There is no need for preparation and thus for permanently altering
the material to be analyzed. In addition, the method according to
the invention allows to simultaneously determining two components
of the conductivity tensor of a material. In particular, the first
and second conductivities correspond to two components or axes of
the heat conductivity tensor which are parallel to the front side
of the medium. The material may be an anisotropic material, in
particular an orthotropic material, or an isotropic material.
[0012] The thermal conductivity of the material may be between 0.1
W/mK and 500 W/mK, preferably between 1 W/mK and 200 W/mK, more
preferably between 3 W/mK and 50 W/mK.
[0013] The measurement time may be reduced to a few seconds or
less. In addition, the amount of heat absorbed by the material does
not have to be known. Further, the thermal conductivities can be
determined with a high accuracy and low effort at low cost.
[0014] In accordance with an aspect of the invention, in particular
to assess the shape of the isotherm, a mathematical function, in
particular an ellipse, is fitted to the isotherm. A circle may be
regarded a special case of an ellipse. The method of least squares
may be used to carry out the curve fitting.

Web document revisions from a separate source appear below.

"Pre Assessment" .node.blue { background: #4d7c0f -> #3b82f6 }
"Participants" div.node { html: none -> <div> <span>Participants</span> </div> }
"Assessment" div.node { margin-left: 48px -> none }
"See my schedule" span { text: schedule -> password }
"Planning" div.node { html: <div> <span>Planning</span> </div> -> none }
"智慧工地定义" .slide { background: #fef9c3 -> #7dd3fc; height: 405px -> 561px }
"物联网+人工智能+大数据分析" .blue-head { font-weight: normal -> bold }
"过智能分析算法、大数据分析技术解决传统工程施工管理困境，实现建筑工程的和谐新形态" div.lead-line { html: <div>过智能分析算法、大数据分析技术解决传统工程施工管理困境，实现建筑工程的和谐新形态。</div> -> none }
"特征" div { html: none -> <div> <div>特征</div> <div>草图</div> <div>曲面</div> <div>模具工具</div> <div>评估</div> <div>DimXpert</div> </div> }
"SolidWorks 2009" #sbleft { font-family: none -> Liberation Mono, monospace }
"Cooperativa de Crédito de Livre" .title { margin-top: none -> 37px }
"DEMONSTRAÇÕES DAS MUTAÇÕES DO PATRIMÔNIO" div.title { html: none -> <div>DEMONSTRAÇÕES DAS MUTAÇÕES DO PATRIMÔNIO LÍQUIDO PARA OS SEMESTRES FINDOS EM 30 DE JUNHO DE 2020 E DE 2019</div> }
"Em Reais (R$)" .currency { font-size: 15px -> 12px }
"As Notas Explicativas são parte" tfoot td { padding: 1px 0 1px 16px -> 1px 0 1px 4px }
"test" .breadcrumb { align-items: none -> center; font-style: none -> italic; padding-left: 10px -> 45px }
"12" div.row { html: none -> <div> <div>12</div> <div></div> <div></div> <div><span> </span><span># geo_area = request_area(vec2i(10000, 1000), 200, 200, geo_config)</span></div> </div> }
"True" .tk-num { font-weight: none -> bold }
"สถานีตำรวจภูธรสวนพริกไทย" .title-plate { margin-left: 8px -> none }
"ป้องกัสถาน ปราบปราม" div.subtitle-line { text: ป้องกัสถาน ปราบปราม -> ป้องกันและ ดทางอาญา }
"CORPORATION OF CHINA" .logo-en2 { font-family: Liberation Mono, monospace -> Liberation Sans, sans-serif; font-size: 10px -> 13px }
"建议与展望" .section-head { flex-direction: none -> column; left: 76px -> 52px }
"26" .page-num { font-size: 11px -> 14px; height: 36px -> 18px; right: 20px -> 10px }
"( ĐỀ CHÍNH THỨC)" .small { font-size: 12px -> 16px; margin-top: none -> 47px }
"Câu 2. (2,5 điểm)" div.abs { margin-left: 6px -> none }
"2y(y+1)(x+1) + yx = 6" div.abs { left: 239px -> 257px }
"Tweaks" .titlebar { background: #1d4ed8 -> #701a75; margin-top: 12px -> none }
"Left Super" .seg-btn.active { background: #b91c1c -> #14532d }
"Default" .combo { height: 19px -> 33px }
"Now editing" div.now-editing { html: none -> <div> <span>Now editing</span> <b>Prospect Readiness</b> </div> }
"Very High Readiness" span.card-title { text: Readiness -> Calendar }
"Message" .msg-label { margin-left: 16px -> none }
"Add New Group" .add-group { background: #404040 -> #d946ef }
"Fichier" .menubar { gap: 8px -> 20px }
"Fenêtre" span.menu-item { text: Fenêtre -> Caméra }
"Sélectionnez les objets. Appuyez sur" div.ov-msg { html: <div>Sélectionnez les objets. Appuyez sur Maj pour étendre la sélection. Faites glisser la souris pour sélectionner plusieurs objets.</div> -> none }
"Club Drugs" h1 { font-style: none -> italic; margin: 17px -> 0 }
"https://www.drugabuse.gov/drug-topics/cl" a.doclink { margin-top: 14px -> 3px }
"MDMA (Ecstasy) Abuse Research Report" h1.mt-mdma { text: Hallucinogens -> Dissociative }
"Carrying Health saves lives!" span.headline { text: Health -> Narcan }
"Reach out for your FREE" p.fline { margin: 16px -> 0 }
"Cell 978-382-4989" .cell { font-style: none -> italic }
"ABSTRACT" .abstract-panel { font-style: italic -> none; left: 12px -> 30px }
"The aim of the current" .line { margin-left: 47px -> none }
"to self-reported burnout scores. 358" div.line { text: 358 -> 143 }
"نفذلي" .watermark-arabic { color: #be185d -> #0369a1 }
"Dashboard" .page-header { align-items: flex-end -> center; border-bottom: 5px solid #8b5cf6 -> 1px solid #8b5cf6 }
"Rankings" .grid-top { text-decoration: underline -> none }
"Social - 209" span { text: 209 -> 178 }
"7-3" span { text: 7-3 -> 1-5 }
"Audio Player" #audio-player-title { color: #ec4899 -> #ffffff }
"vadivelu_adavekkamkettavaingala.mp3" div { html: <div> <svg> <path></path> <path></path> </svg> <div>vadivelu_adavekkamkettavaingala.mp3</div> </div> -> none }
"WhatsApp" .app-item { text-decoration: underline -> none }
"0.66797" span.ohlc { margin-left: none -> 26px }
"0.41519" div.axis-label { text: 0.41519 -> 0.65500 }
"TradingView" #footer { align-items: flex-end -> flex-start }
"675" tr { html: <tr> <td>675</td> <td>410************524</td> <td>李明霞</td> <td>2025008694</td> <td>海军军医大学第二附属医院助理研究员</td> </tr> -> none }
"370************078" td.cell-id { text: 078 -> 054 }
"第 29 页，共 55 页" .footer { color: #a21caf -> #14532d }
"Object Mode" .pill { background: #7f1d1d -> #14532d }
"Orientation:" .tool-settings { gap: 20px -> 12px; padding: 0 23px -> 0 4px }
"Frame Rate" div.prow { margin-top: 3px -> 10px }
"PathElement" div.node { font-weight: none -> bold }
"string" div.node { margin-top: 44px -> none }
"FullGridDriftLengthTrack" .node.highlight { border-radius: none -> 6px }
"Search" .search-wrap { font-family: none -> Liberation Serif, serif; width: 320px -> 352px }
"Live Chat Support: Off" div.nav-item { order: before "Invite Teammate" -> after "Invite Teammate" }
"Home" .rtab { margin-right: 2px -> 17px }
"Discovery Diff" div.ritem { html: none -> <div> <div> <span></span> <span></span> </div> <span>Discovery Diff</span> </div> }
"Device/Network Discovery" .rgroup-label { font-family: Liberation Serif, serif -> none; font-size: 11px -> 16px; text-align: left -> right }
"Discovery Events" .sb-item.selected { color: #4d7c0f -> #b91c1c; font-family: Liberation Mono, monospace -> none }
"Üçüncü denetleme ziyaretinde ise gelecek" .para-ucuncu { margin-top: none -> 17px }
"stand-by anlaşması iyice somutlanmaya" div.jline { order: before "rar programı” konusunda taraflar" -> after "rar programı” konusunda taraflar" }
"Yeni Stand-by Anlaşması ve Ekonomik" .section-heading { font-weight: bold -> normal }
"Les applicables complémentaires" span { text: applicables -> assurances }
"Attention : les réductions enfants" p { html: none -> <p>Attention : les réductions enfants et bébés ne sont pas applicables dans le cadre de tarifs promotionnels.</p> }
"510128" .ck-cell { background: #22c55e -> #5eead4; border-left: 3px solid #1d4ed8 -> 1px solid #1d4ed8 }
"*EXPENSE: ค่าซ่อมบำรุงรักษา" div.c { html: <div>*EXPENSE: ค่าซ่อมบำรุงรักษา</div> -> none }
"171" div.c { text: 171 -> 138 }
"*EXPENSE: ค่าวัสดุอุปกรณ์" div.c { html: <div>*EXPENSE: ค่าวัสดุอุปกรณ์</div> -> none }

[0015] In accordance with another aspect of the invention, the
first and second thermal conductivities are calculated on the basis
of at least one geometric parameter of the mathematical function,
in particular on the basis of the lengths of the major and minor
axes of the ellipse or of the radius of a circle.
[0016] In accordance with yet another aspect of the invention, the
ratio of the first thermal conductivity to the second thermal
conductivity is calculated on the basis of the ratio of the length
of the major axis or major semi-axis of the ellipse to the length
of the minor axis or minor semi-axis of the ellipse.
[0017] In accordance with still another aspect of the invention,
the thermal conductivity of the material in the first direction is
calculated on the basis of equation (2) mentioned below.
[0018] In accordance with still yet another aspect of the
invention, the thermal conductivity of the material in the second
direction is calculated on the basis of the ratio of the first
temperature to the second temperature.
[0019] In accordance with another aspect of the invention, the
thermal conductivity of the material in the second direction is
calculated on the basis of equation (3) mentioned below.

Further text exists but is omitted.